Histopathological Effects of a Protein Complex Purified from Xenorhabdus nematophila on the Midgut of Helicoverpa armigera Larvae

Entomopathogenic nematodes in the field carry symbiotic bacteria (Xenorhabdus or Photorhabdus) into the host insect through a natural orifice or the body wall and then release the symbiotic bacteria into the blood cavity of the insect. The symbiotic bacteria multiply and release a variety of active substances, including insecticidal proteins, which kill the host insect rapidly.

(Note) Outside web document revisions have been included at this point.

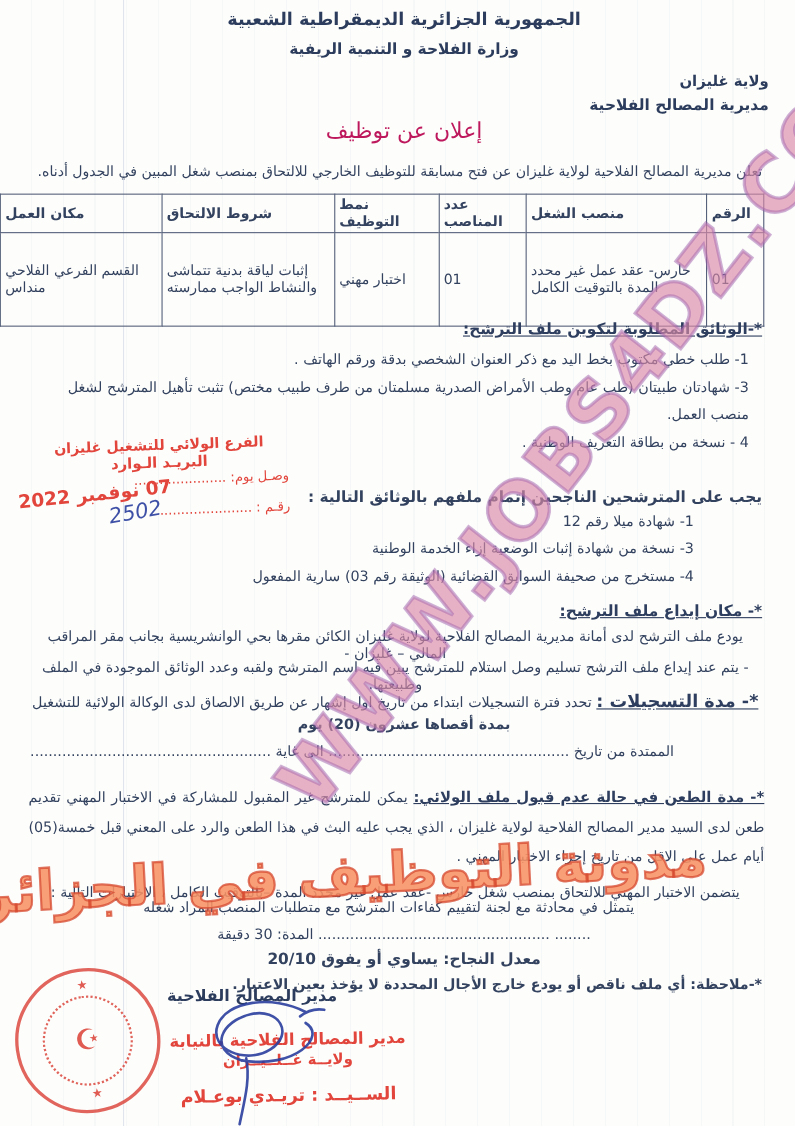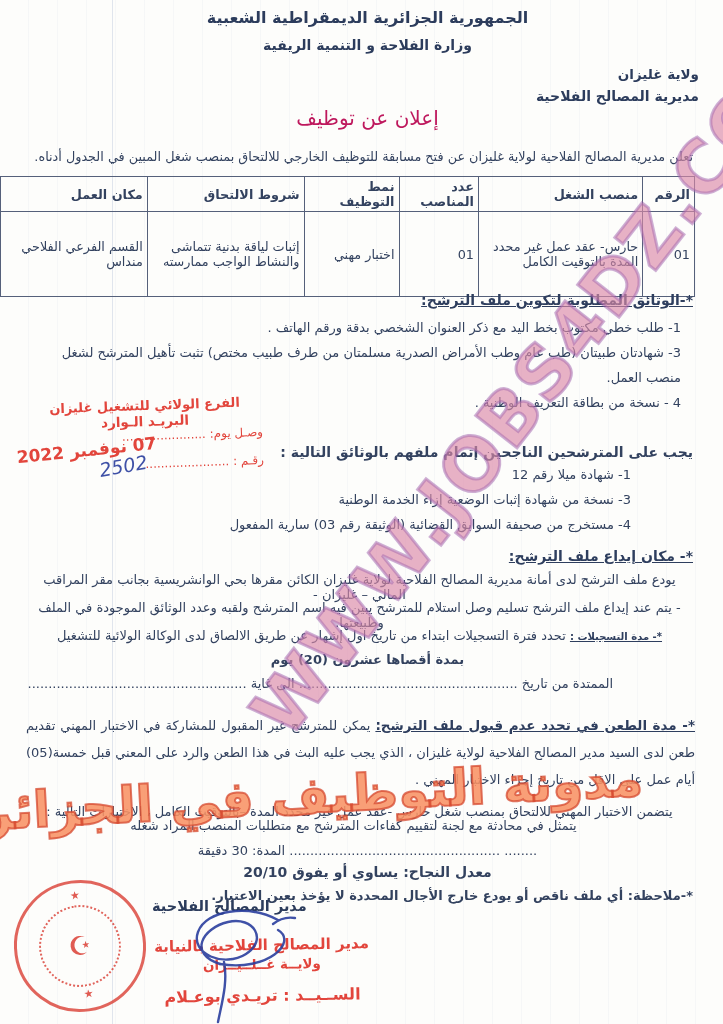"مكان العمل" table.jobs th,table.jobs td { text-align: right -> left }
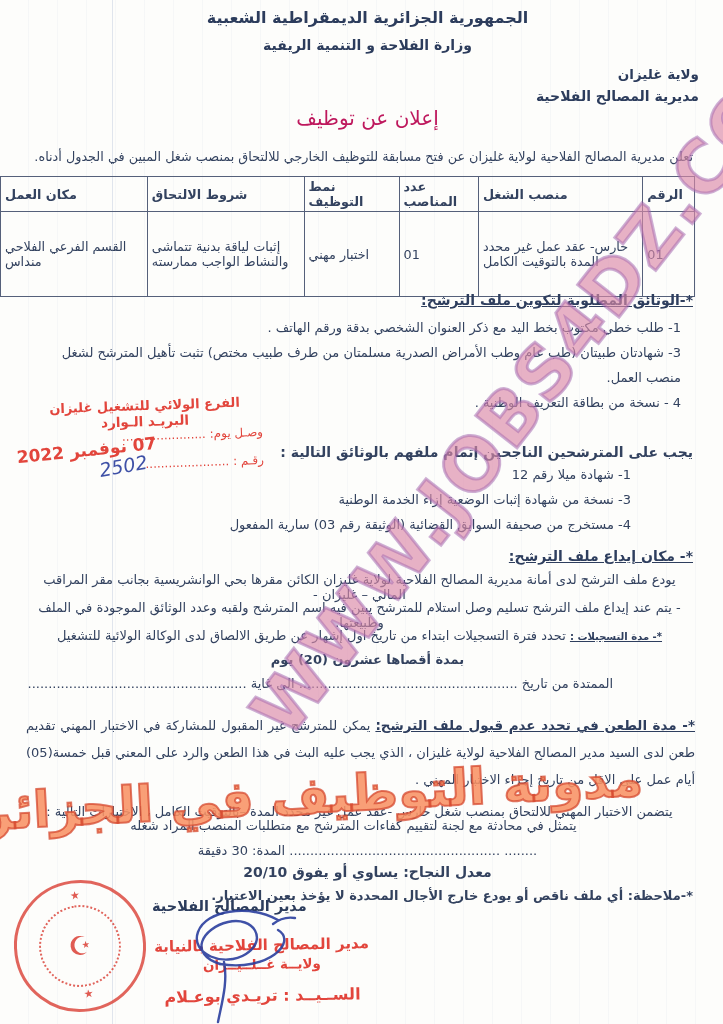"*- مدة التسجيلات :" span.sec-title { font-size: 10px -> 16px }
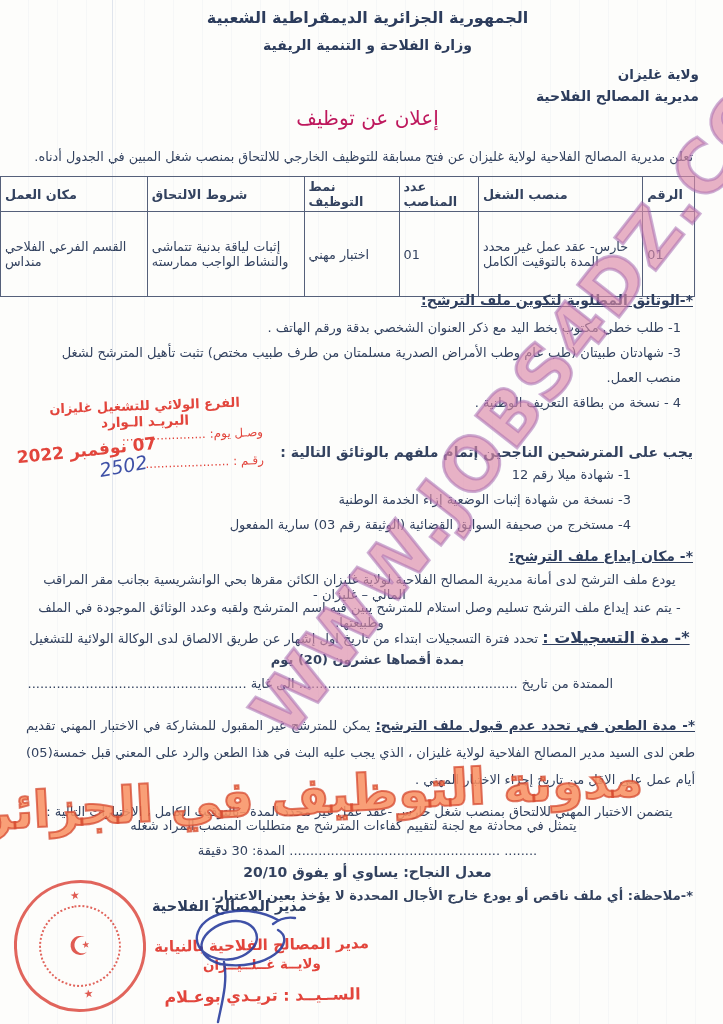"*- مدة الطعن في تحدد" span.sec-title { text: تحدد عدم قبول ملف الترشح -> حالة عدم قبول ملف الولائي }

PirAB toxin was initially found in the Photorhabdus luminescens TT01 strain and is a demonstrated binary toxin with high insecticidal activity. We examined the bioactivity of PirAB toxin on Helicoverpa armigera. First, the pirAB toxin gene of Xenorhabdus nematophila HB310 was co-expressed in a prokaryotic expression system. The purified recombinant protein showed high hemocoel insecticidal activity against the 4th instar larvae of H. armigera (LD₅₀=2.003μg/larva). We then quantified the influence of PirAB against the related enzymes (Acetylcholinesterase, Carboxylesterase, Polyphenol oxidase, Tyrosinase, and Peroxidase). After injection of the recombinant PirAB protein with LD₅₀, H. armigera larva gradually turned dark brown and moribund during the process. The acetylcholine esterase activity did not vary between treated and control hosts. The activity of carboxyl esterase was activated first, then inhibited and reactivated again, and remained a stable level after injection for 36 h. The activity of polyphenol oxidase also was inhibited and then maintained a stable level after injection for 24 h, which was lower than that of control. Tyrosinase activity remained largely at an inhibitory state which was lower than that of the control group, and decreased sharply and increased again after injection for 12 to 36 h. The overall trend of peroxidase activity was not significant and continued to be lower than that of control. These experimental results provide the research basis for revealing the host insect’s immune suppression to PirAB toxin.